Segment Start: Data for this exercise

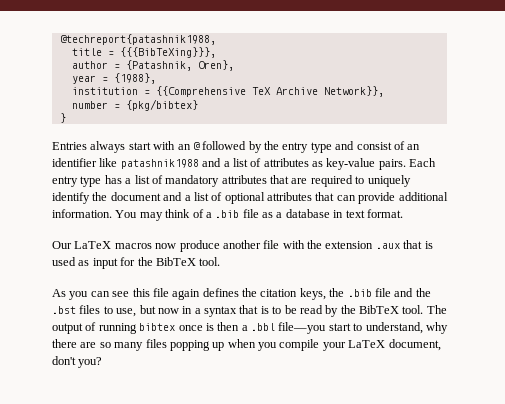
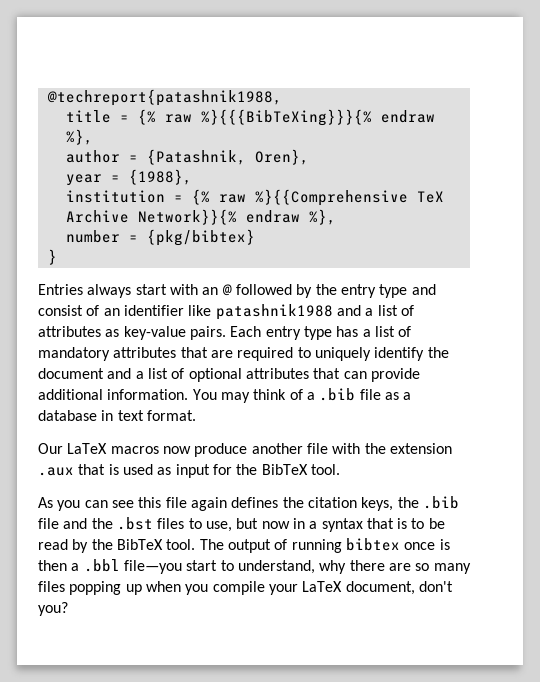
- title = {{{BibTeXing}}},
+ title = {% raw %}{{{BibTeXing}}}{% endraw %},
- institution = {{Comprehensive TeX Archive Network}},
+ institution = {% raw %}{{Comprehensive TeX Archive Network}}{% endraw %},

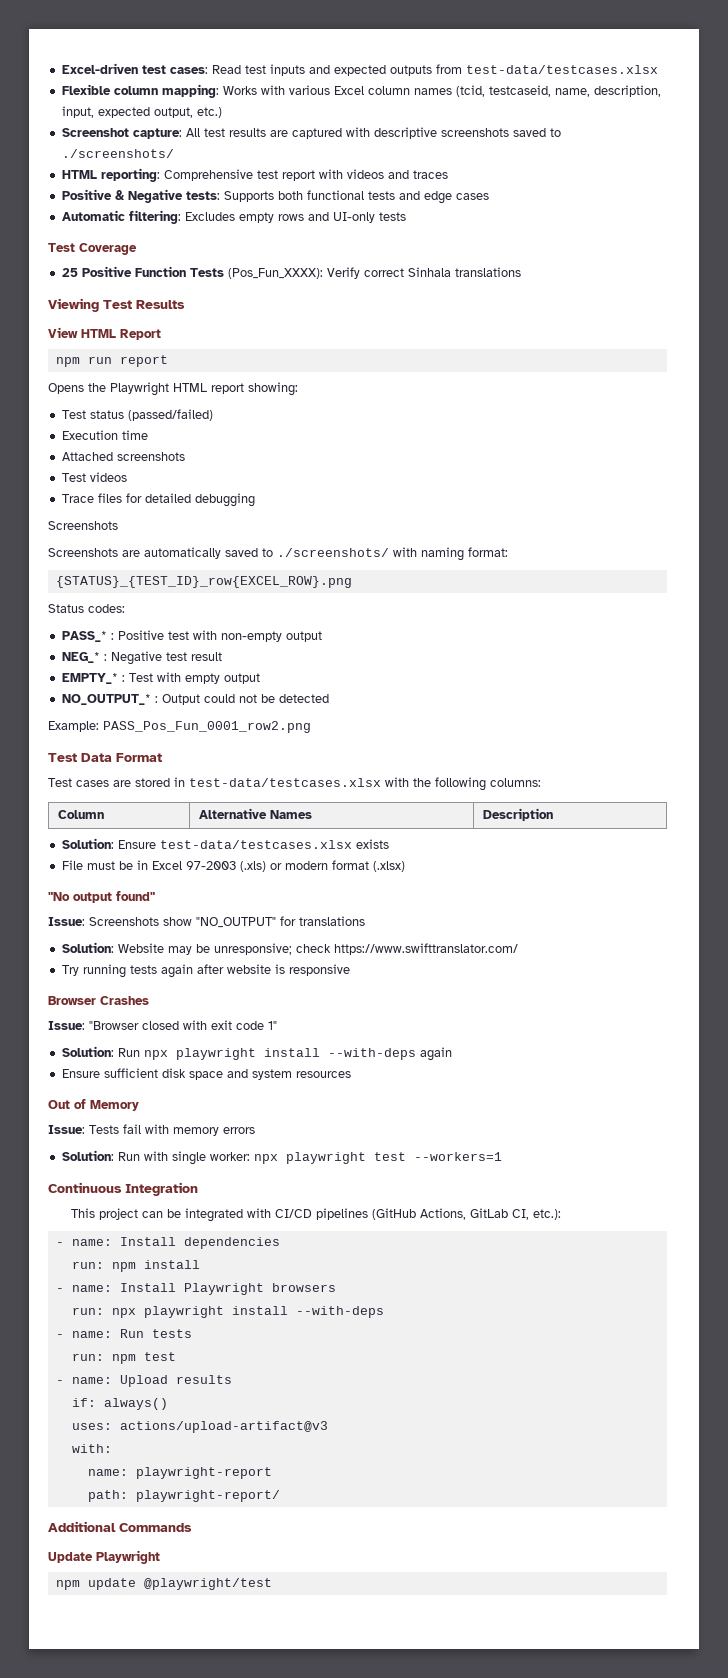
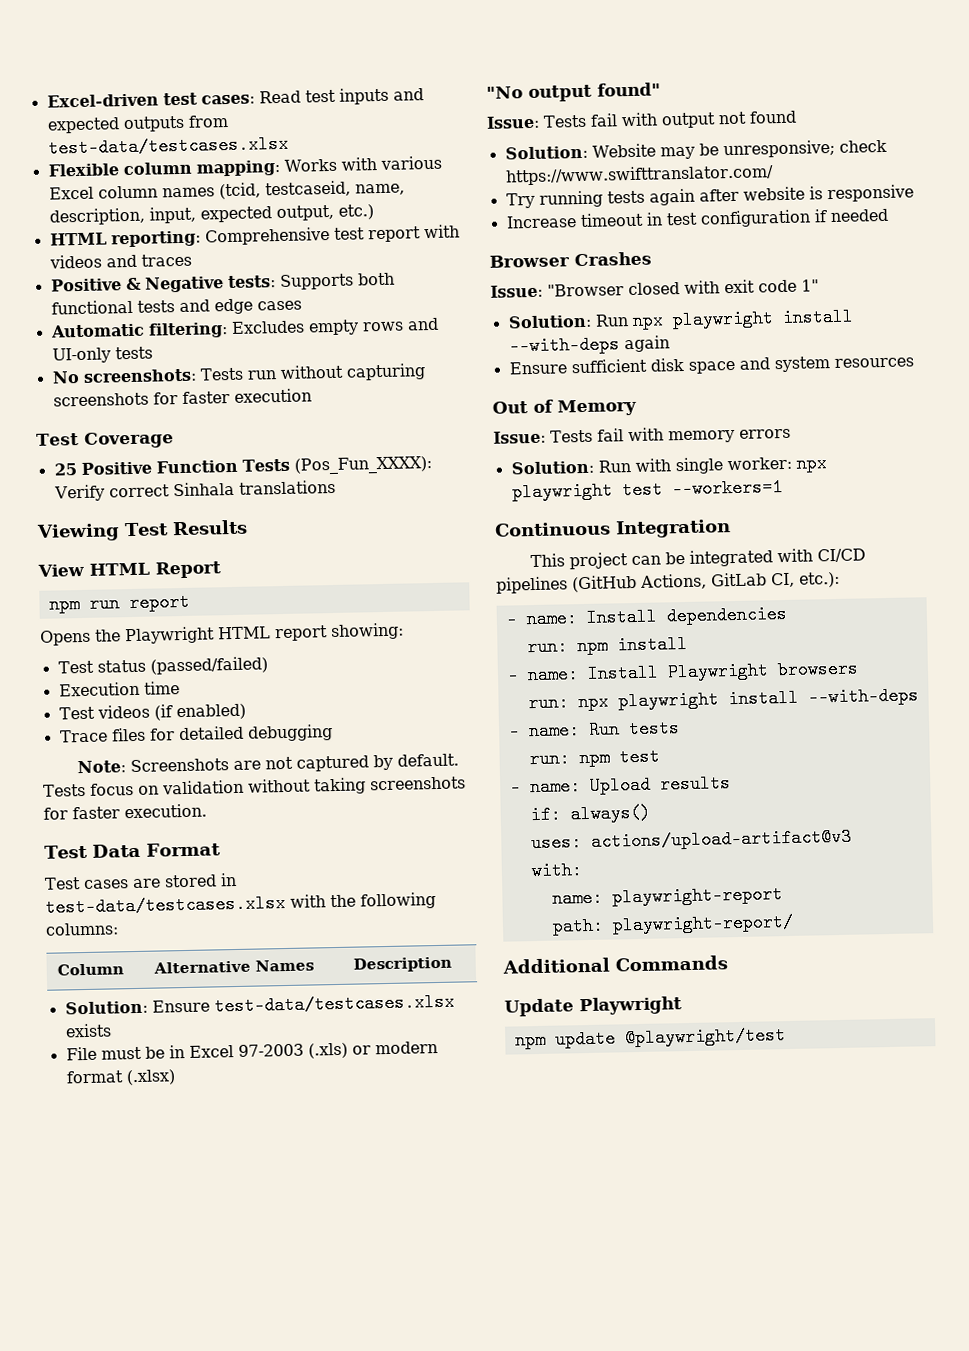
- Screenshot capture: All test results are captured with descriptive screenshots saved to ./screenshots/
+ No screenshots: Tests run without capturing screenshots for faster execution
- Attached screenshots
- Test videos
+ Test videos (if enabled)
  Trace files for detailed debugging
- Screenshots
- Screenshots are automatically saved to ./screenshots/ with naming format:
- {STATUS}_{TEST_ID}_row{EXCEL_ROW}.png
- Status codes:
- PASS_* : Positive test with non-empty output
- NEG_* : Negative test result
- EMPTY_* : Test with empty output
- NO_OUTPUT_* : Output could not be detected
- Example: PASS_Pos_Fun_0001_row2.png
+ Note: Screenshots are not captured by default. Tests focus on validation without taking screenshots for faster execution.
- Issue: Screenshots show "NO_OUTPUT" for translations
+ Issue: Tests fail with output not found
+ Increase timeout in test configuration if needed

Segment End: Data for this exercise

Exercise requirements: The entries above hold the needed span. Transcribe exactly the lines from the one with "- EMPTY_* : Test with empty output" to the one with "- Issue: Screenshots", both included.

Solution below:
- EMPTY_* : Test with empty output
- NO_OUTPUT_* : Output could not be detected
- Example: PASS_Pos_Fun_0001_row2.png
+ Note: Screenshots are not captured by default. Tests focus on validation without taking screenshots for faster execution.
- Issue: Screenshots show "NO_OUTPUT" for translations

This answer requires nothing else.